◆ Recorded data
========================

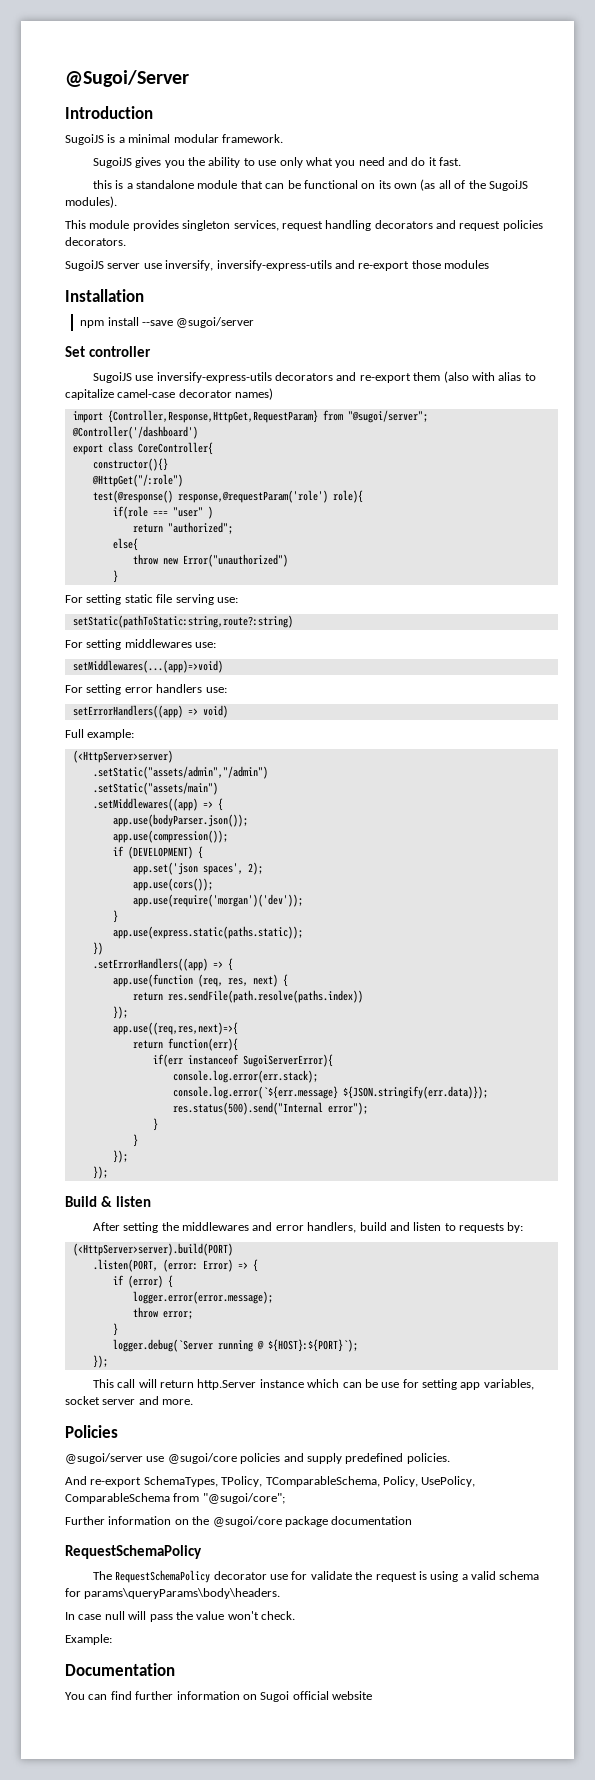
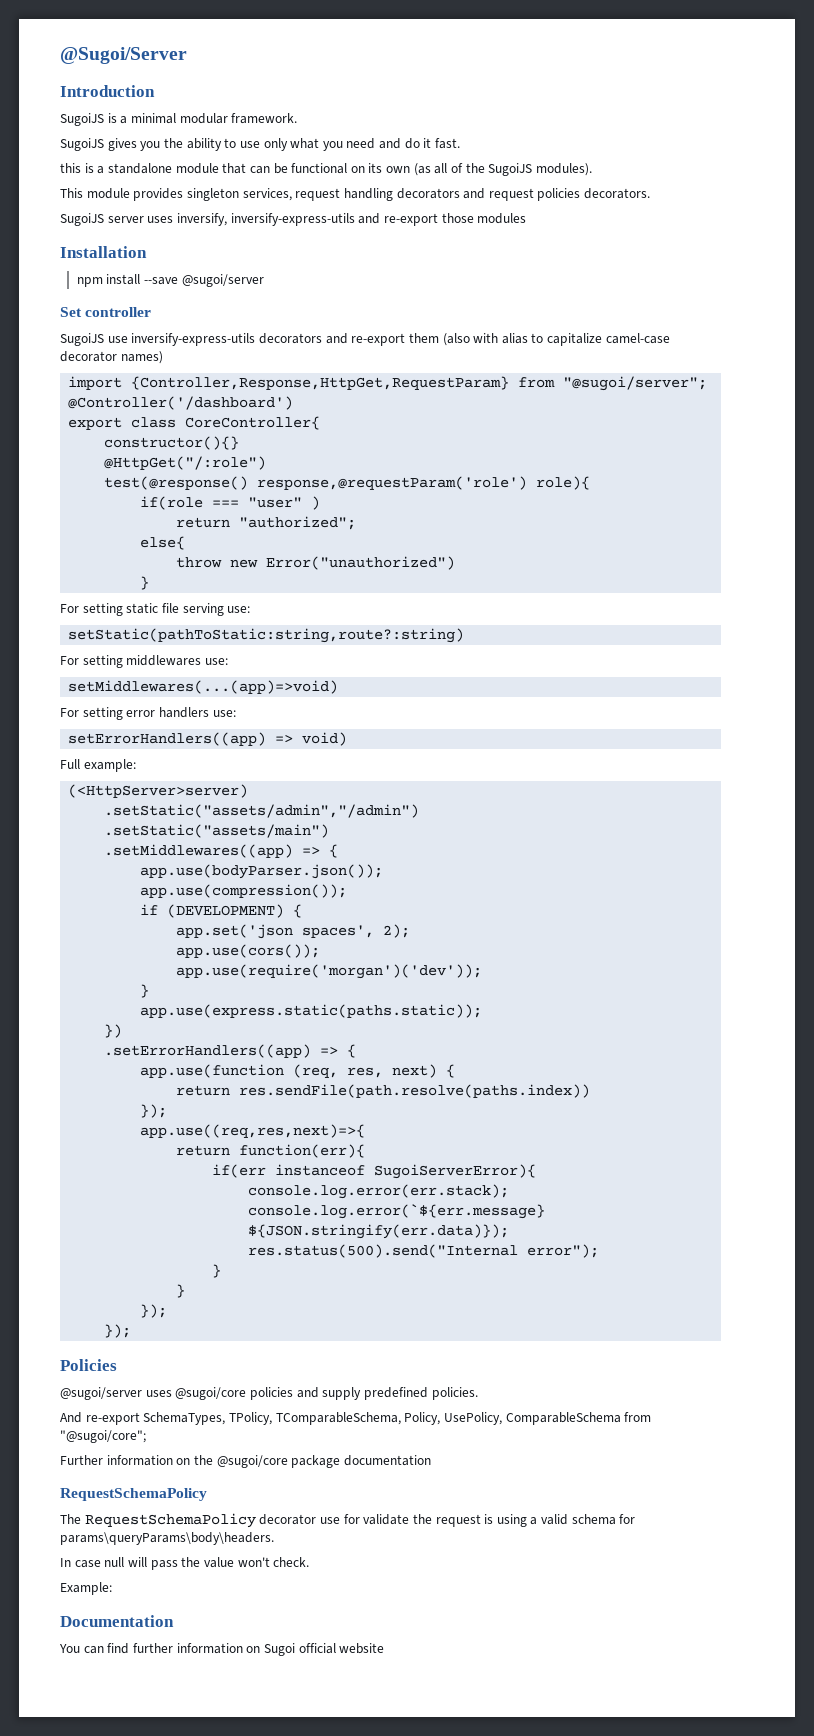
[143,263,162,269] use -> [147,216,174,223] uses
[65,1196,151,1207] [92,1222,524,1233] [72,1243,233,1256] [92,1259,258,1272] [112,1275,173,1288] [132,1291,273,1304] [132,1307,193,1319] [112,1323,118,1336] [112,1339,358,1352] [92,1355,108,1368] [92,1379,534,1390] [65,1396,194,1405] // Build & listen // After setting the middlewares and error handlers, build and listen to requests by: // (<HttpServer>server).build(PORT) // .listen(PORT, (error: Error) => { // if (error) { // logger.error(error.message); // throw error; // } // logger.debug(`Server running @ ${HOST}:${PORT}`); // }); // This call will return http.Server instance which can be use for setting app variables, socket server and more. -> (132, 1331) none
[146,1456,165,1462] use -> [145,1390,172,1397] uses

========================

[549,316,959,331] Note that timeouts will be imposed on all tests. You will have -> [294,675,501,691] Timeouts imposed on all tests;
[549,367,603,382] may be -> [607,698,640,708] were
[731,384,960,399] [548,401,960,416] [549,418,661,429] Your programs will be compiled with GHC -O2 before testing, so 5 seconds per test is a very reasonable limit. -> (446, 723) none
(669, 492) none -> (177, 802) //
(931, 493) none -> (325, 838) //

========================

◆ What you need to do
When the line with "[731,384,960,399] [548,401,960,416] [549,418,661,429]" is reached in the data above, begin copying, and stop after the line with "(931, 493) none -> (325, 838) //"; copy each line exactly, both ends included.

◆ Written response
[731,384,960,399] [548,401,960,416] [549,418,661,429] Your programs will be compiled with GHC -O2 before testing, so 5 seconds per test is a very reasonable limit. -> (446, 723) none
(669, 492) none -> (177, 802) //
(931, 493) none -> (325, 838) //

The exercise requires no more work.